A comparison between US bankruptcy laws and Indian bankruptcy laws 

  1. The applicable legislation under U.S. law is the Federal Bankruptcy Code of 1978 and other state laws. The applicable legislation under Indian Law is the Insolvency and Bankruptcy Code of 2016, uniformly applicable throughout India.
  2. Under U.S. law, the proceedings can be initiated by the debtor voluntarily or involuntarily through the urging of creditors. Under Indian law, corporate debtors, financial and operational creditors can initiate the corporate insolvency resolution process.
  3. The moratorium and resolution period under U.S. law are 120 days that can be extended to a period of eighteen months on valid grounds. The period for resolution is 180 days which can be increased by ninety days at a time.

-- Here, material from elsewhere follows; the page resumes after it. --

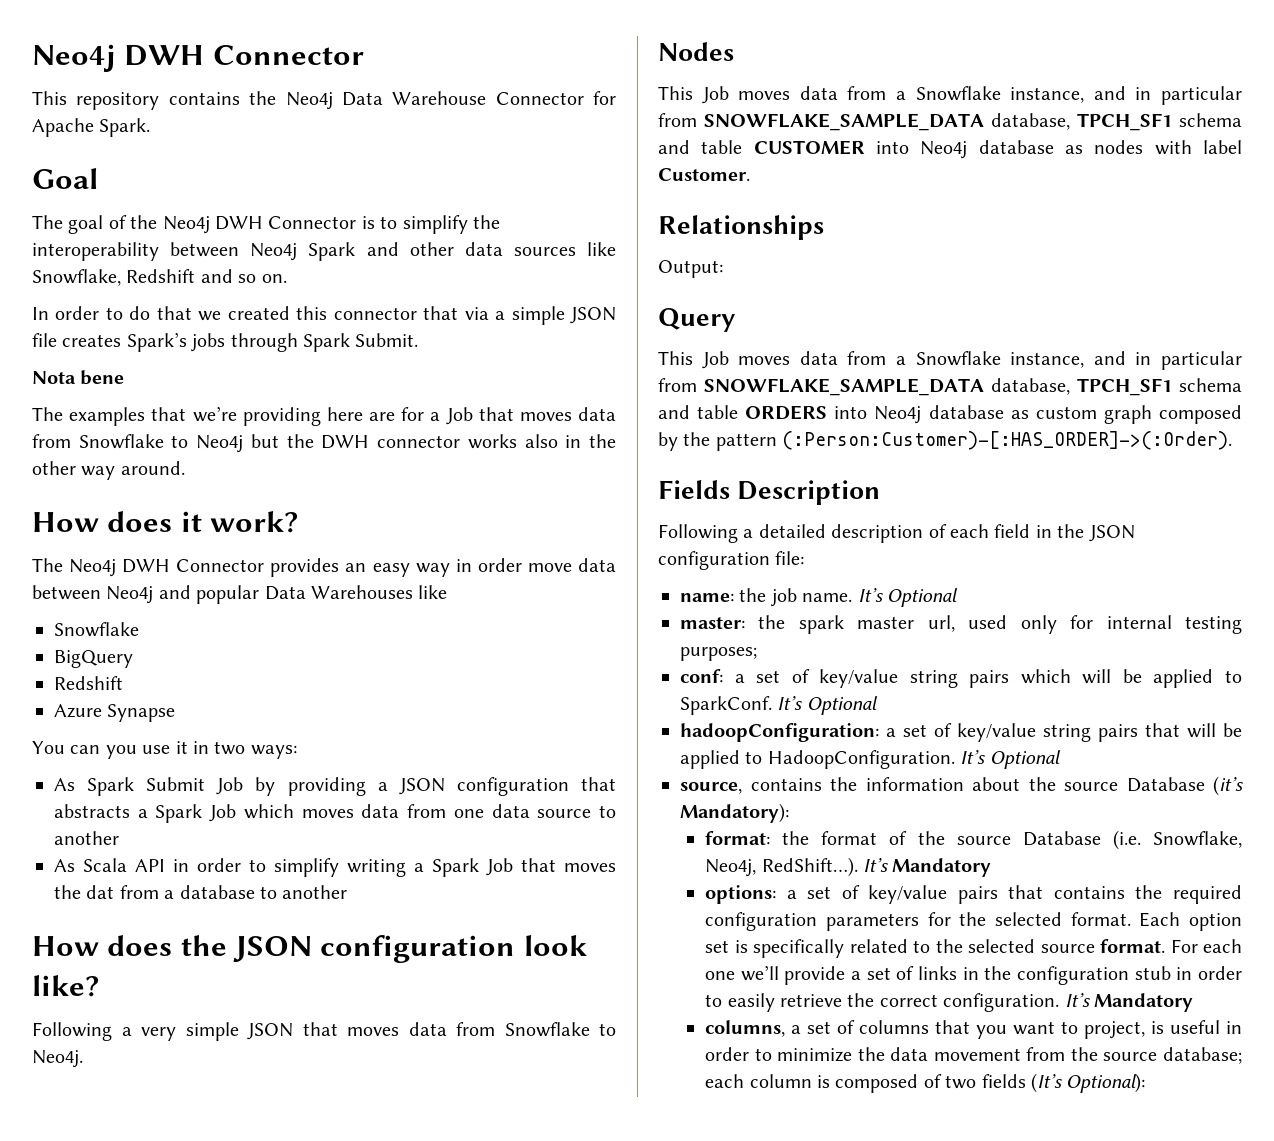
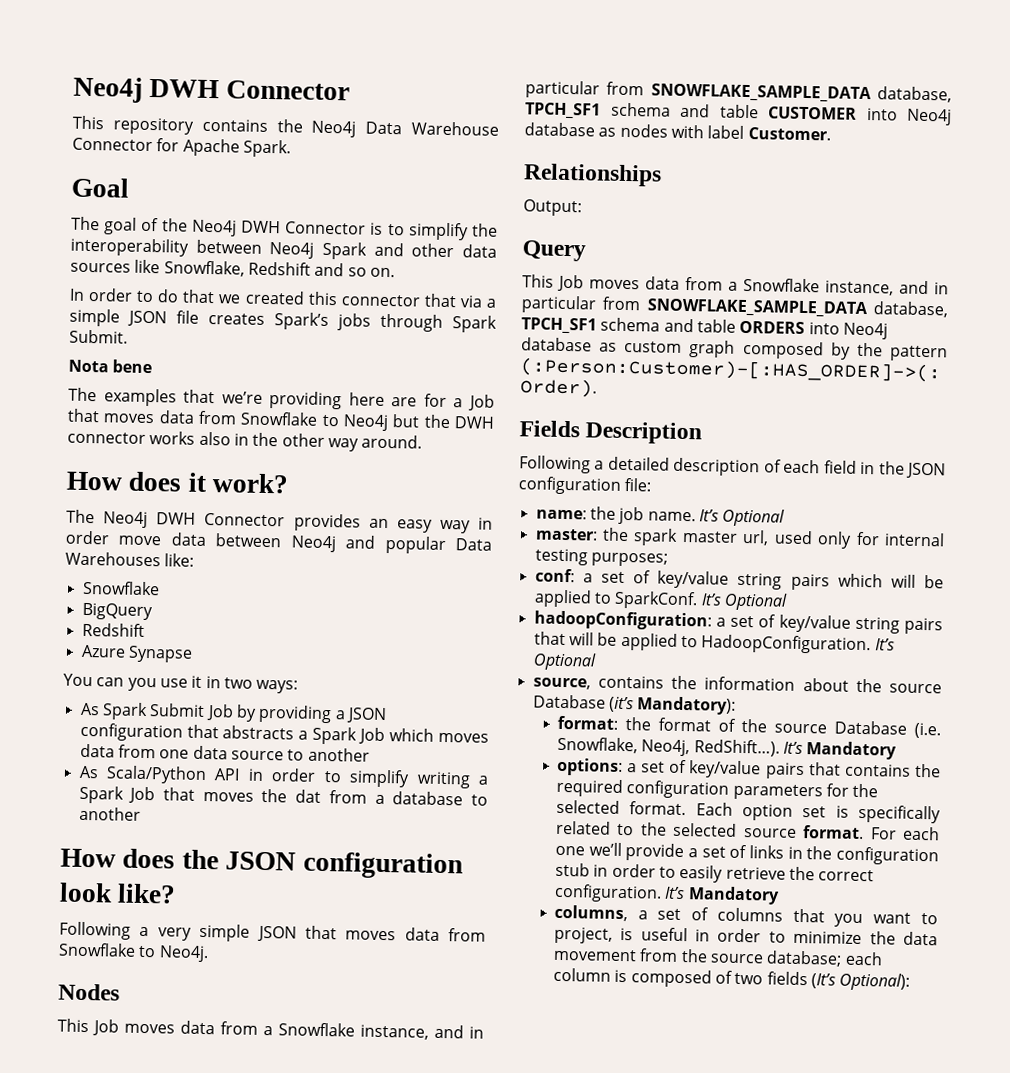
- The Neo4j DWH Connector provides an easy way in order move data between Neo4j and popular Data Warehouses like
+ The Neo4j DWH Connector provides an easy way in order move data between Neo4j and popular Data Warehouses like:
- As Scala API in order to simplify writing a Spark Job that moves the dat from a database to another
+ As Scala/Python API in order to simplify writing a Spark Job that moves the dat from a database to another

  4. After the proceeding ends, the debtor is in possession in the U.S. but in India, an interim resolution professional handles management until replaced by a Resolution Professional.

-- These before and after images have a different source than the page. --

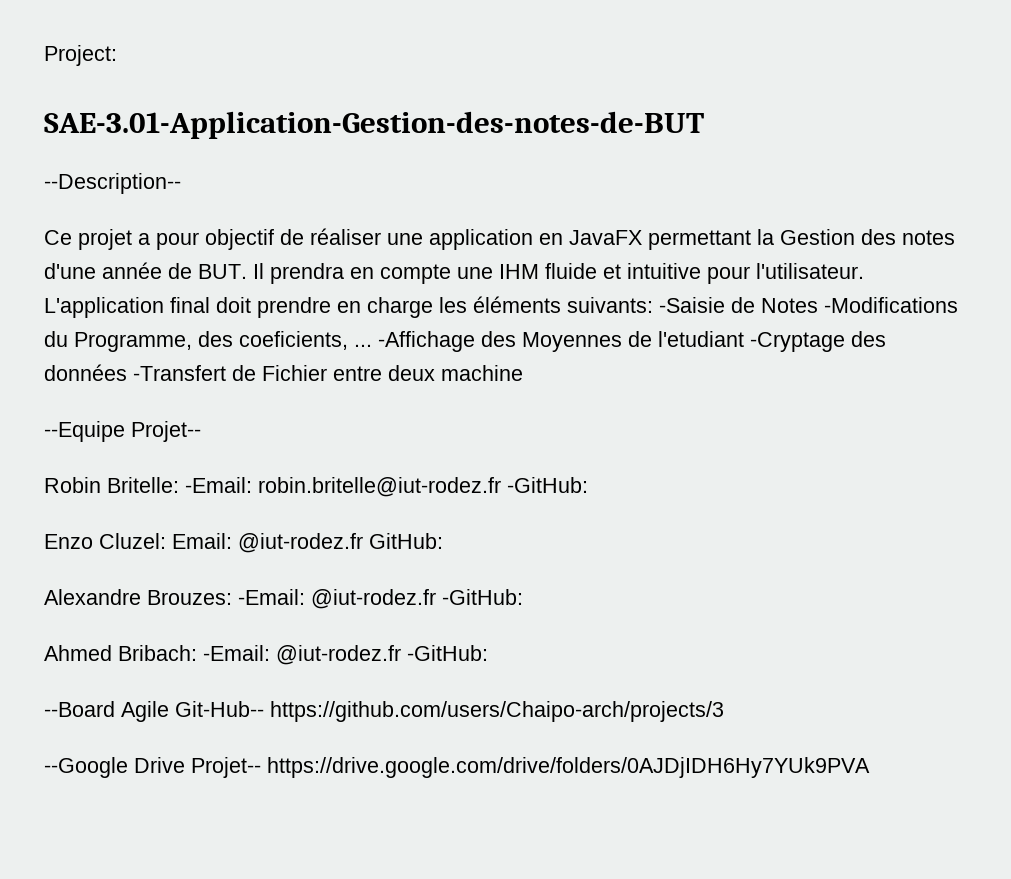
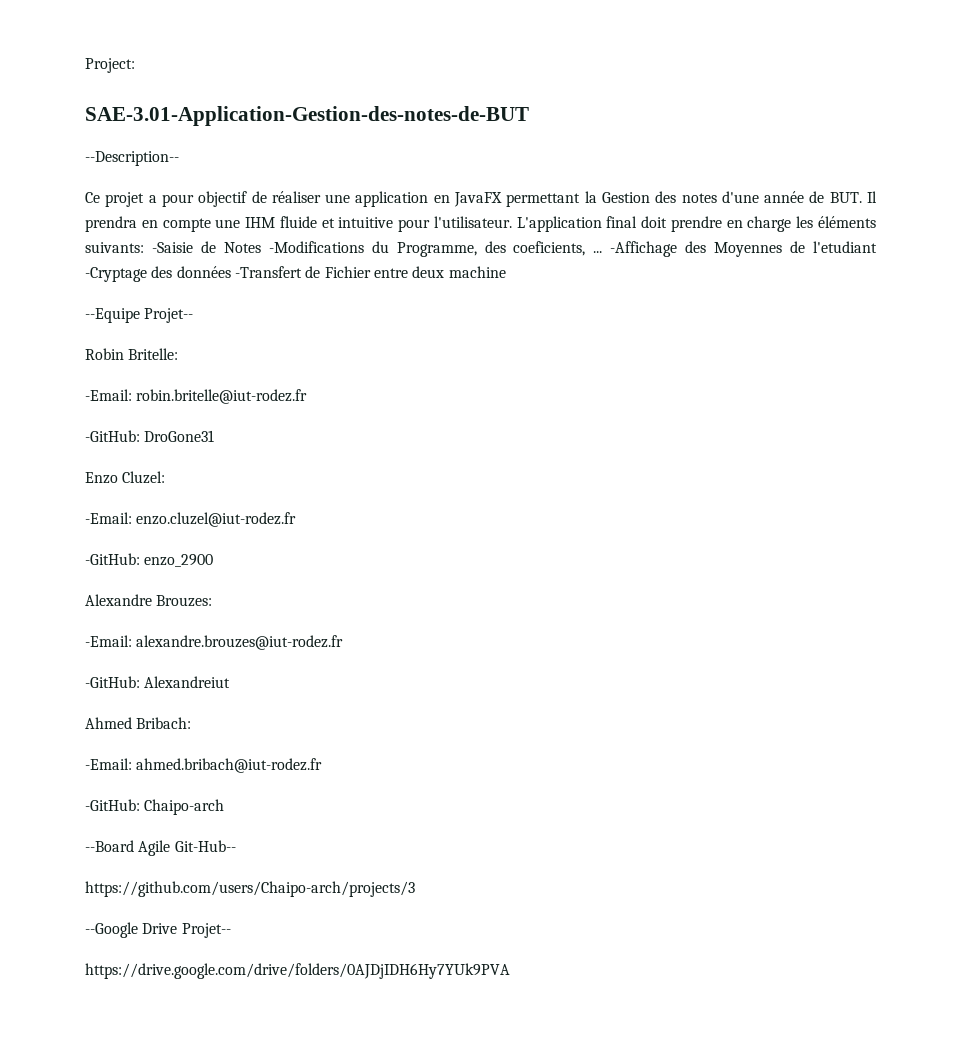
- Robin Britelle: -Email: robin.britelle@iut-rodez.fr -GitHub:
+ Robin Britelle:
+ -Email: robin.britelle@iut-rodez.fr
+ -GitHub: DroGone31
- Enzo Cluzel: Email: @iut-rodez.fr GitHub:
+ Enzo Cluzel:
+ -Email: enzo.cluzel@iut-rodez.fr
+ -GitHub: enzo_2900
- Alexandre Brouzes: -Email: @iut-rodez.fr -GitHub:
+ Alexandre Brouzes:
+ -Email: alexandre.brouzes@iut-rodez.fr
+ -GitHub: Alexandreiut
- Ahmed Bribach: -Email: @iut-rodez.fr -GitHub:
+ Ahmed Bribach:
+ -Email: ahmed.bribach@iut-rodez.fr
+ -GitHub: Chaipo-arch
- --Board Agile Git-Hub-- https://github.com/users/Chaipo-arch/projects/3
+ --Board Agile Git-Hub--
+ https://github.com/users/Chaipo-arch/projects/3
- --Google Drive Projet-- https://drive.google.com/drive/folders/0AJDjIDH6Hy7YUk9PVA
+ --Google Drive Projet--
+ https://drive.google.com/drive/folders/0AJDjIDH6Hy7YUk9PVA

  5. In the U.S, debtors can deal with existing or new contracts to extract their value. But in India, the resolution professional cannot make any changes to any new or existing contracts without the approval of the committee of creditors.
  6. In the U.S., debtors have a period of four months that can be extended to eighteen months with valid reasons to come up with a resolution plan that needs to be approved by the creditors in two months. In India, no such specification has been made as to the period to come up with a resolution plan.
  7. Under the U.S. Code, the debtors can sell all assets free of lien to prevent further erosion of value. But in India, the resolution professional may only do so after seeking approval from the committee of creditors.
  8. In the U.S, the expenses for the proceeding are borne by the debtor who might receive aid against assets that are not collaterals for creditors. In India, the expenses are to be raised by the interim resolution professional against encumbered property without the approval of the committee of creditors but a resolution professional may only do so after seeking approval from the committee of creditors.

Conclusion 

As we can infer from the comparison, both the regimes prefer to resolve the situation while maintaining the entity involved as a going concern as opposed to liquidation. The American law focuses on consolidating and streamlining the process of bankruptcy to ensure that very little loss of value is endured by the debtor at the end of it. And for the major part, the statute is fulfilling its intended purpose as the proceedings have helped many discharge their liabilities and bankruptcies have lowered over the decades. Although there is still an avenue for possible development to make the proceeding even more responsible and beneficial for all the parties involved.